Americans are worried about their financial situations for good reason: 44% don’t have enough savings to cover even 3 months of normal expenses, and 92% would prefer being financially stable to moving up the income ladder.  Many of us think minimum incomes should be higher, and benefits made more generous and easier to obtain.   But as long as poverty persists, we must look for ways to free up mental bandwidth by making household financial management easier.

That is why the Financial Solutions Lab, managed by the Center for Financial Services Innovation (CFSI) with founding partner JPMorgan Chase & Co. , is bringing together the best and brightest of the financial technology world. The Lab is taking real, tangible steps to tackle financial instability by connecting these entrepreneurs with the industry experience of a major financial institution, as well as the design expertise of ideas42 (a behavioral design firm I helped found) and ideo.org. The Lab’s first challenge asked entrepreneurs for innovative solutions that help consumers better manage household budgets. The nine winners will each receive $250,000 along with partnership opportunities, industry expertise and mentorship.

As a member of the panel of judges for this challenge, I was encouraged to find a group of finalists that were energized, smart, and clearly interested in improving lives. The finalists’ projects are exciting, offering a range of innovative ways to help consumers organize complex finances. Digit relieves the burden of remembering to save money by calculating our savings opportunities and nudging us to set manageable amounts aside for future needs. Neighborhood Trust’s PayGoal tool brings financial goal-setting into the workplace. For hourly and part-time workers, Even turns scattered, inconsistent paychecks into a steady salary, automatically setting aside extra income earned during busy times to boost paychecks when work hours are slim. In a creative twist on a physical concept, DipJar recreates the tip jar in a virtual environment to make sure hard-working employees get tipped via credit card.

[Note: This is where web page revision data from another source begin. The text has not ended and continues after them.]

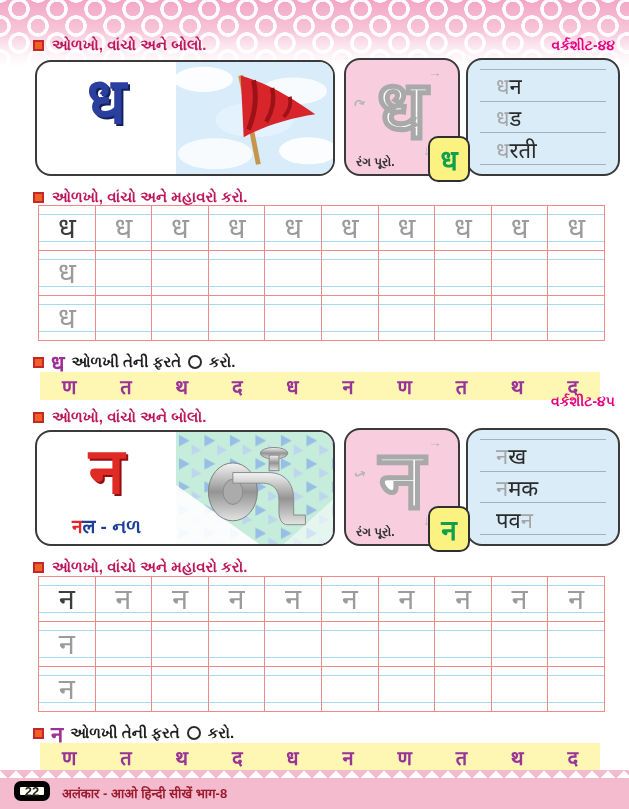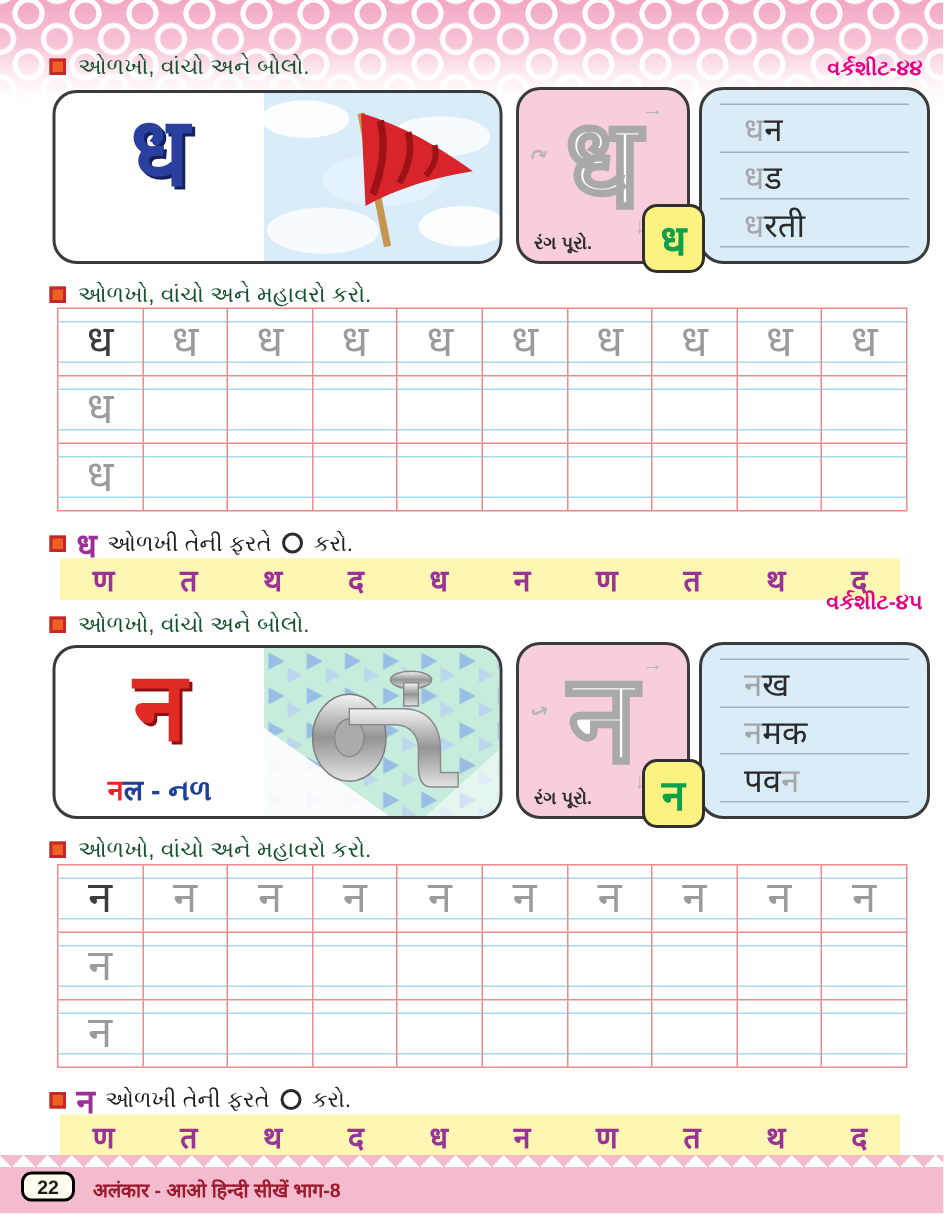--- a/index.html
+++ b/index.html
@@ -23,7 +23,7 @@
   
   .sec-header{position:absolute;left:33px;display:flex;align-items:center;gap:8px;}
   .bullet{width:11px;height:11px;background:#ef6023;border:2px solid #c3272b;box-sizing:border-box;}
-  .sec-title{font-size:15px;font-weight:normal;color:#14532d;}
+  .sec-title{font-size:15px;font-weight:bold;color:#be185d;}
   .worksheet{position:absolute;right:14px;font-size:14px;font-weight:bold;color:#e80083;margin-left:20px;}
   
   .card{position:absolute;border:2px solid #3a3a3a;border-radius:16px;box-sizing:border-box;background:#fff;}

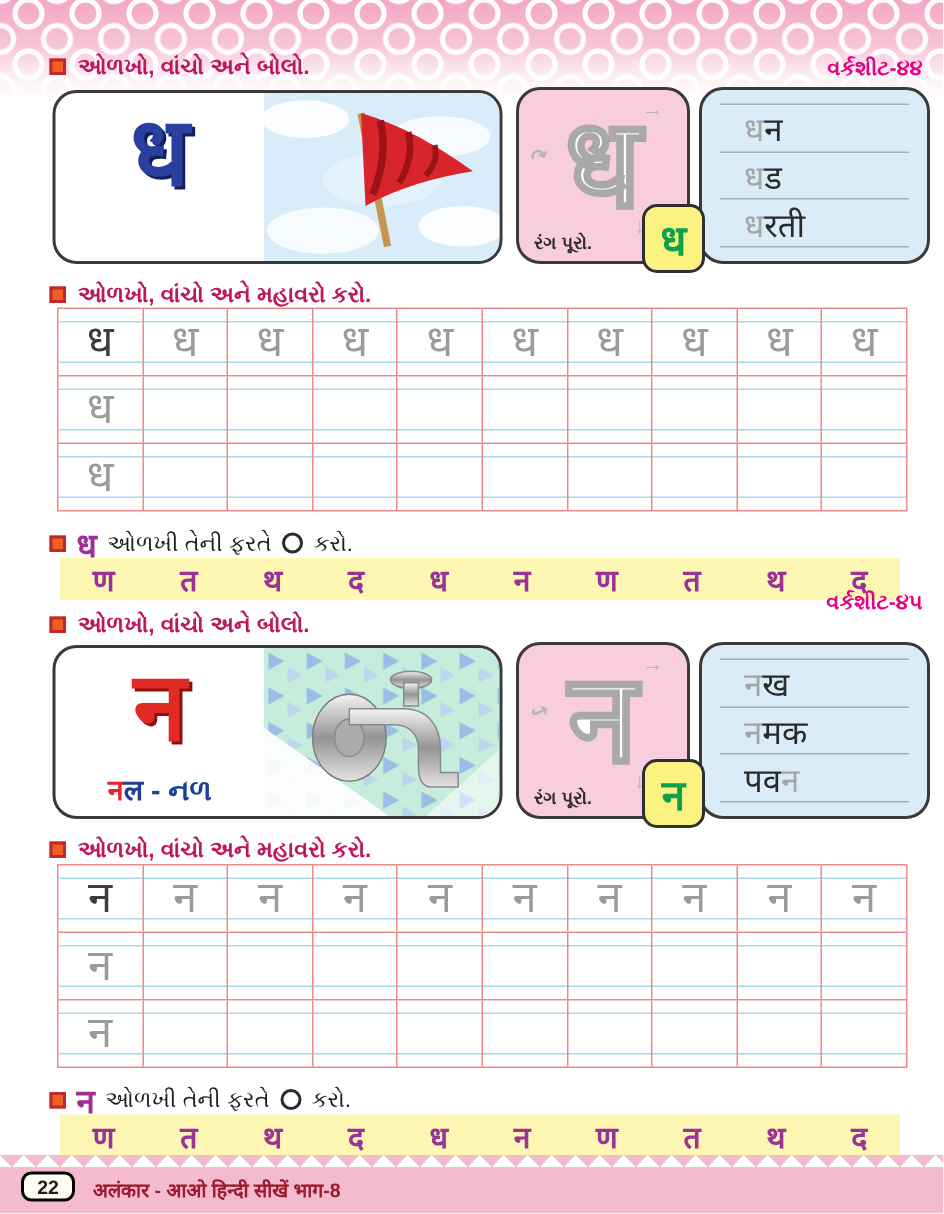--- a/index.html
+++ b/index.html
@@ -64,7 +64,7 @@
   
   .circle-row{position:absolute;left:33px;display:flex;align-items:center;gap:7px;}
   .circle-row .lead{font-size:22px;font-weight:bold;color:#9d2f96;}
-  .circle-row .txt{font-size:15px;font-weight:normal;color:#1e1e1e;}
+  .circle-row .txt{font-size:15px;font-weight:bold;color:#1e1e1e;}
   .ring{display:inline-block;width:14px;height:14px;border:2px solid #2b2b2b;border-radius:50%;box-sizing:border-box;}
   
   .strip{position:absolute;left:40px;width:560px;height:28px;background:#fdf7b3;display:flex;align-items:center;justify-content:space-around;}

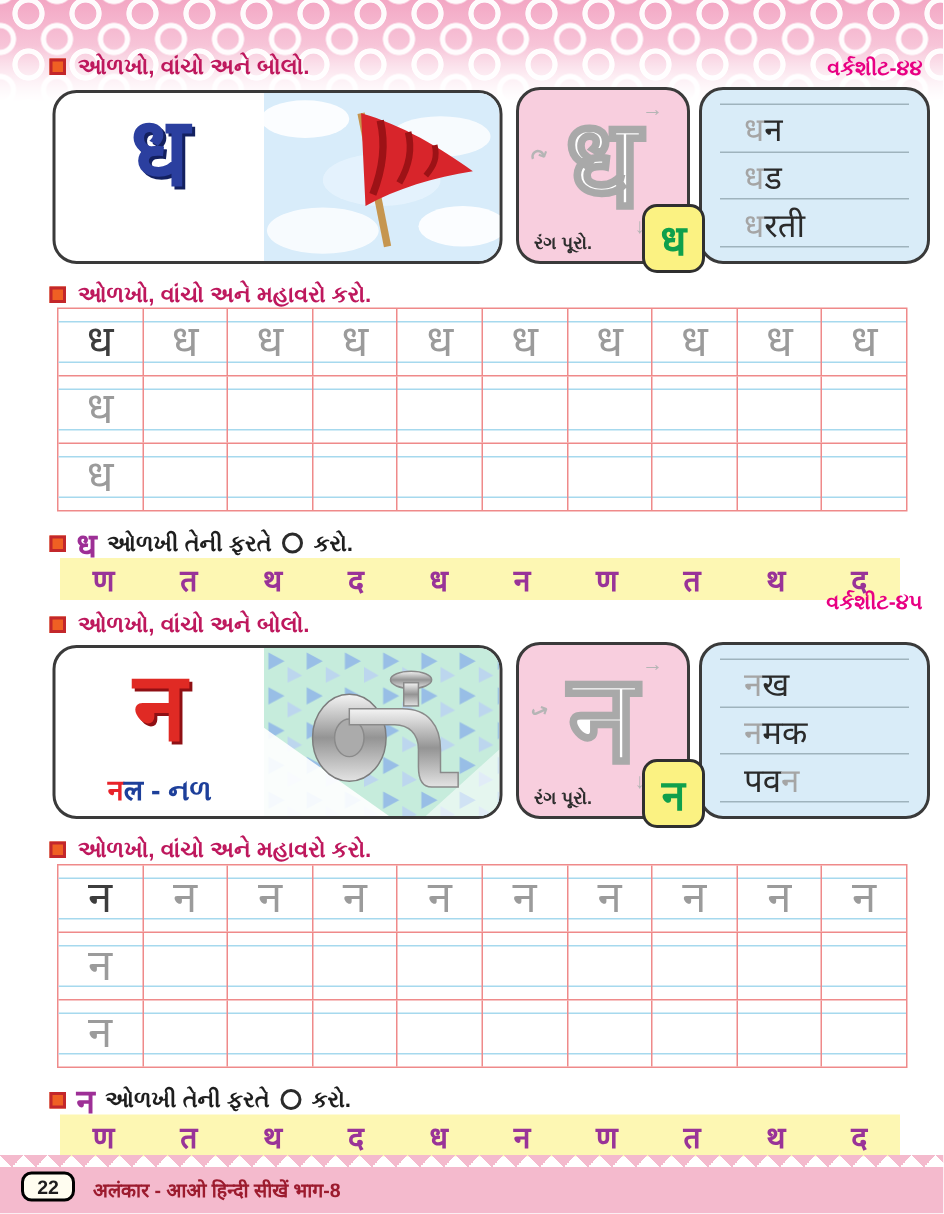--- a/index.html
+++ b/index.html
@@ -73,7 +73,7 @@
   .footer{position:absolute;left:0;top:778px;width:629px;height:31px;background:#f4bacd;}
   .footer::before{content:"";position:absolute;top:-8px;left:0;width:100%;height:8px;
     background:conic-gradient(from -45deg at 50% 100%, #f4bacd 90deg, rgba(255,255,255,0) 0) 0 0/16px 8px repeat-x;}
-  .page-badge{position:absolute;left:14px;top:3px;width:36px;height:20px;background:#fffdf0;border:2px solid #000000;border-radius:7px;
+  .page-badge{position:absolute;left:14px;top:3px;width:36px;height:20px;background:#fffdf0;border:6px solid #000000;border-radius:7px;
     display:flex;align-items:center;justify-content:center;font-size:13px;font-weight:bold;color:#1e1e1e;box-sizing:border-box;}
   .footer-title{position:absolute;left:62px;top:6px;font-size:13px;font-weight:bold;color:#9c1b2e;}
 </style>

Understanding and designing for real people with real financial needs will be a critical success factor for these entrepreneurs. Their products will need to prove their relevance and usefulness specifically for lower-income consumers—in everything from accessing software to using devices to trusting and understanding the systems. These products will likely appeal to middle-income consumers as well, but it’s their success in ameliorating the lives of the poor that will really move the needle on solving the scarcity problem. Effective design requires taking into account what we know about human behavior so as to shape product offerings and test out new approaches with real people. The marketplace, not a panel of judges, will serve as the ultimate judge of success.

In the meantime, the Lab will be instrumental in helping the winners of this first challenge tailor their products to the communities they are meant to serve. Coming from a variety of backgrounds and with varying levels of funding and experience, the entrepreneurs bring many perspectives to the table. The advice, expertise, and resources provided by the Lab will be particularly important for making sure these new, creative tools continue to appeal to consumers and are scalable in the long term.

I’m hopeful about the potential that these ideas hold and the optimism that these efforts represent. The Lab entrepreneurs are addressing interesting challenges that have a more profound impact on people’s lives than had typically been assumed. Insightful solutions could help millions of people rise above the context of scarcity and live more successful lives.

Eldar Shafir is a Co-Founder and Scientific Director at ideas42. He is the William Stewart Tod Professor of Psychology and Public Affairs at Princeton University, and has served as a member of President Barack Obama’s Advisory Council on Financial Capability. He studies decision-making and judgment, and his recent work has focused on behavioral economic analyses of decision-making in the context of poverty and, more generally, on the application of behavioral research to policy. He is also the Inaugural Director of the newly announced Kahneman-Treisman Center for Behavioral Policy at Princeton.